If a record holds a picture, drop the picture and copy everything else exactly.

§ **Data in this exercise**
────────────────
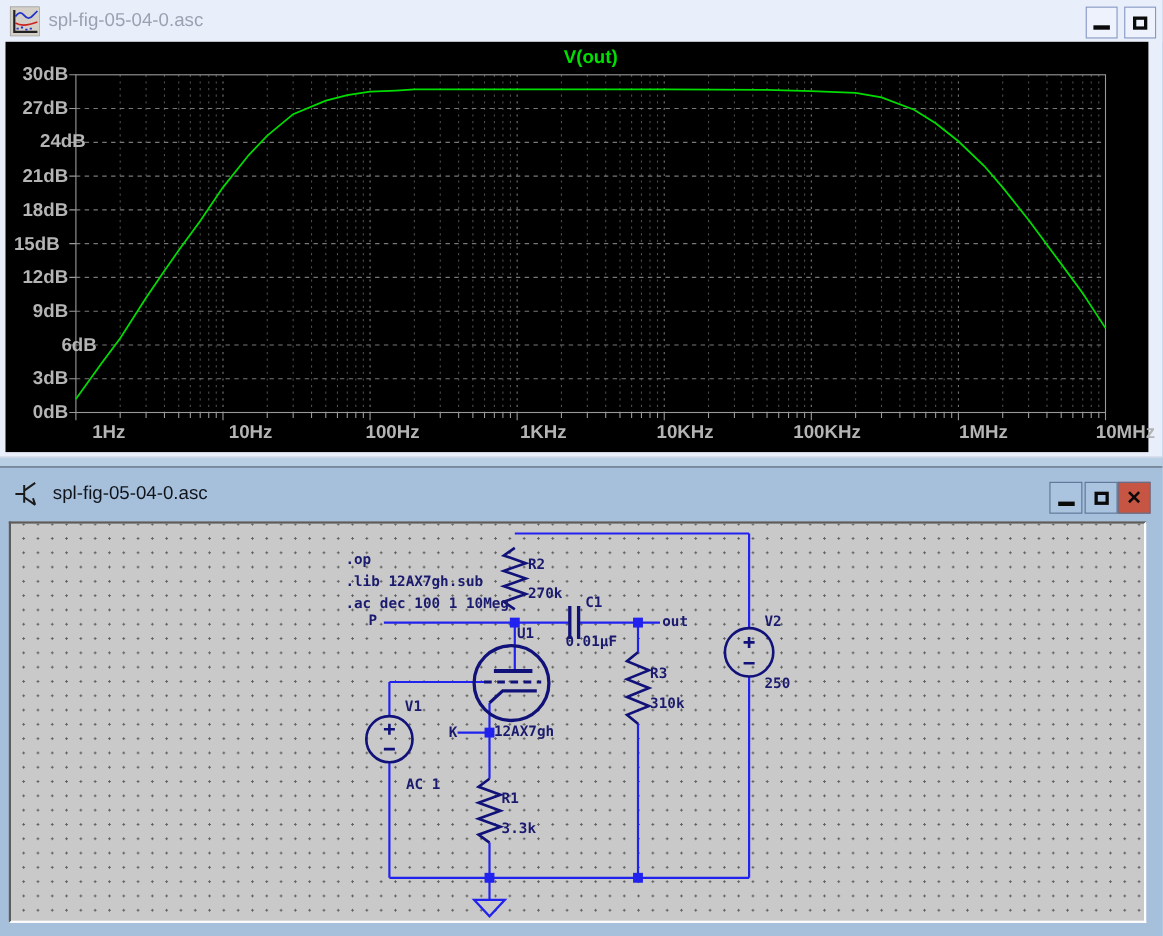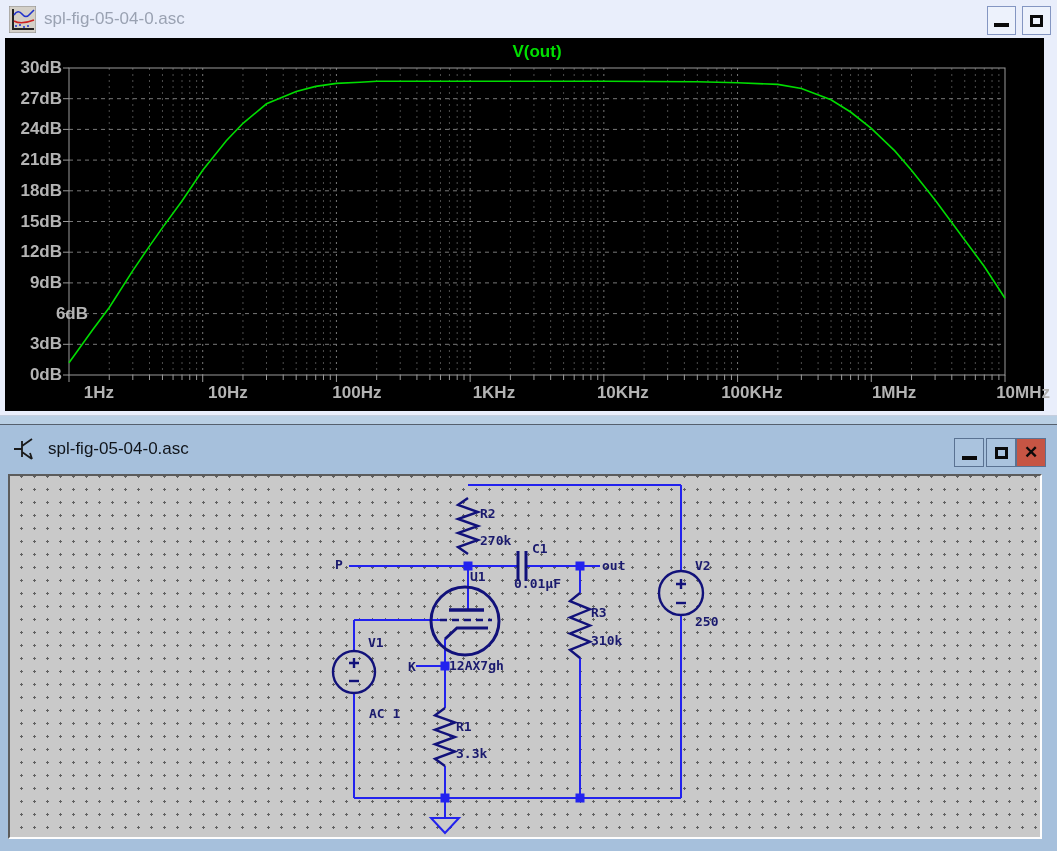--- a/index.html
+++ b/index.html
@@ -226,7 +226,7 @@
           <div class="ytick" style="top: 173.5px;">15dB</div>
           <div class="ytick" style="top: 142.8px;">18dB</div>
           <div class="ytick" style="top: 112.1px;">21dB</div>
-          <div class="ytick" style="top: 81.4px;">24dB</div>
+          <div class="ytick" style="top: 81.4px; padding-left: 16px;">24dB</div>
           <div class="ytick" style="top: 50.7px;">27dB</div>
           <div class="ytick" style="top: 20px;">30dB</div>
           <div class="xtick" style="left: 19px;">1Hz</div>

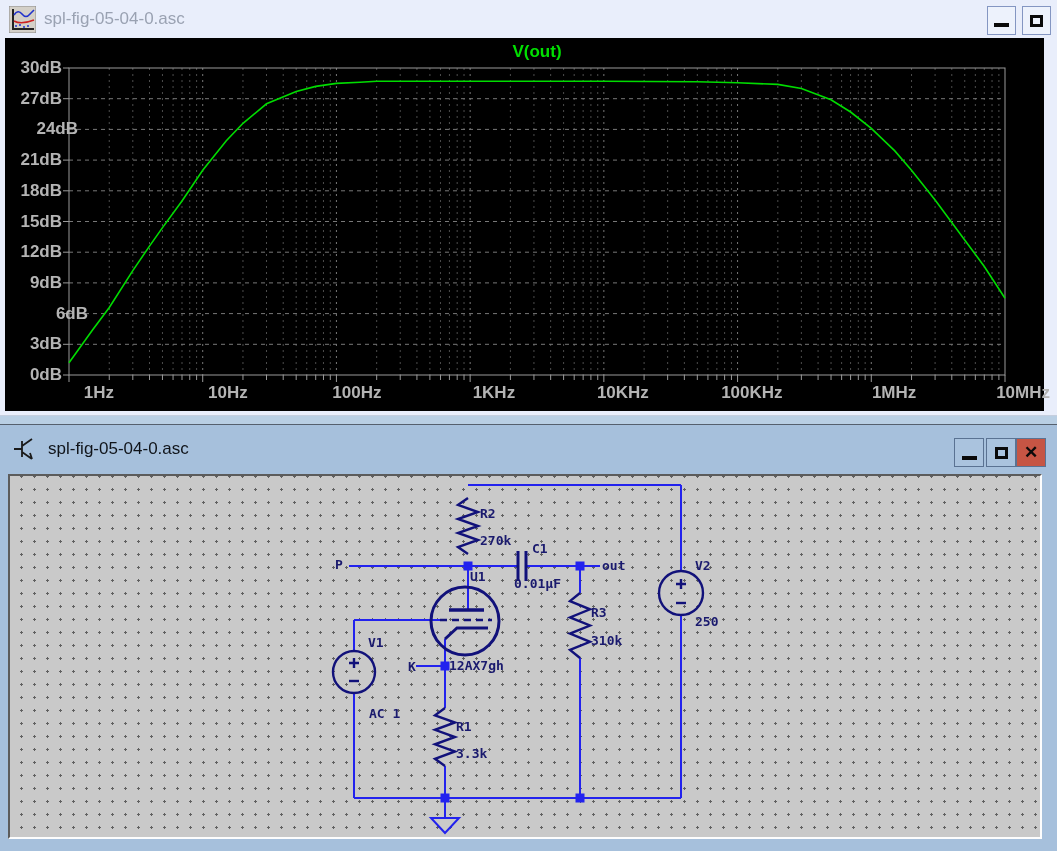--- a/index.html
+++ b/index.html
@@ -223,7 +223,7 @@
           <div class="ytick" style="top: 265.6px; padding-left: 26px;">6dB</div>
           <div class="ytick" style="top: 234.9px;">9dB</div>
           <div class="ytick" style="top: 204.2px;">12dB</div>
-          <div class="ytick" style="top: 173.5px;">15dB</div>
+          <div class="ytick" style="top: 173.5px; text-align: center;">15dB</div>
           <div class="ytick" style="top: 142.8px;">18dB</div>
           <div class="ytick" style="top: 112.1px;">21dB</div>
           <div class="ytick" style="top: 81.4px; padding-left: 16px;">24dB</div>

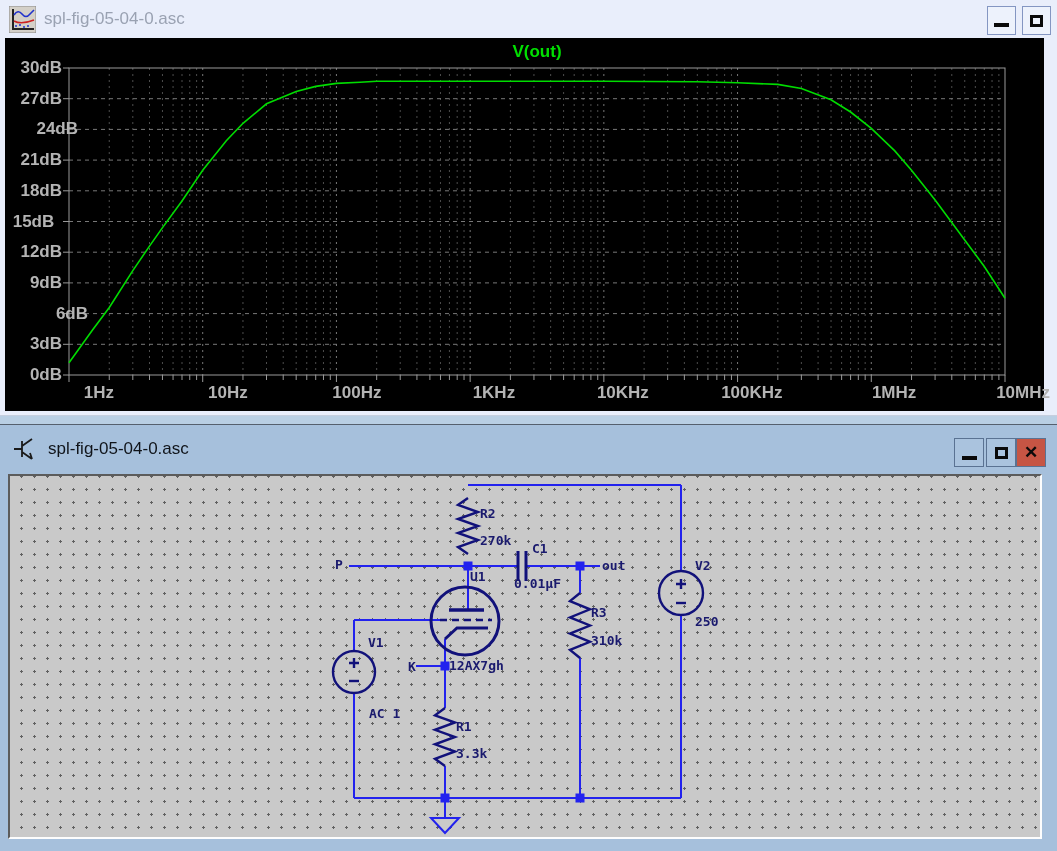--- a/index.html
+++ b/index.html
@@ -310,6 +310,9 @@
         </g>
       </svg>
 
+      <div id="directives"><span>.op</span>
+<span>.lib 12AX7gh.sub</span>
+<span>.ac dec 100 1 10Meg</span></div>
 
       <div class="slabel" style="left:470px;top:30px">R2</div>
       <div class="slabel" style="left:470px;top:57px">270k</div>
────────────────
§ **Answer below**
--- a/index.html
+++ b/index.html
@@ -226,7 +226,7 @@
           <div class="ytick" style="top: 173.5px;">15dB</div>
           <div class="ytick" style="top: 142.8px;">18dB</div>
           <div class="ytick" style="top: 112.1px;">21dB</div>
-          <div class="ytick" style="top: 81.4px;">24dB</div>
+          <div class="ytick" style="top: 81.4px; padding-left: 16px;">24dB</div>
           <div class="ytick" style="top: 50.7px;">27dB</div>
           <div class="ytick" style="top: 20px;">30dB</div>
           <div class="xtick" style="left: 19px;">1Hz</div>

--- a/index.html
+++ b/index.html
@@ -223,7 +223,7 @@
           <div class="ytick" style="top: 265.6px; padding-left: 26px;">6dB</div>
           <div class="ytick" style="top: 234.9px;">9dB</div>
           <div class="ytick" style="top: 204.2px;">12dB</div>
-          <div class="ytick" style="top: 173.5px;">15dB</div>
+          <div class="ytick" style="top: 173.5px; text-align: center;">15dB</div>
           <div class="ytick" style="top: 142.8px;">18dB</div>
           <div class="ytick" style="top: 112.1px;">21dB</div>
           <div class="ytick" style="top: 81.4px; padding-left: 16px;">24dB</div>

--- a/index.html
+++ b/index.html
@@ -310,6 +310,9 @@
         </g>
       </svg>
 
+      <div id="directives"><span>.op</span>
+<span>.lib 12AX7gh.sub</span>
+<span>.ac dec 100 1 10Meg</span></div>
 
       <div class="slabel" style="left:470px;top:30px">R2</div>
       <div class="slabel" style="left:470px;top:57px">270k</div>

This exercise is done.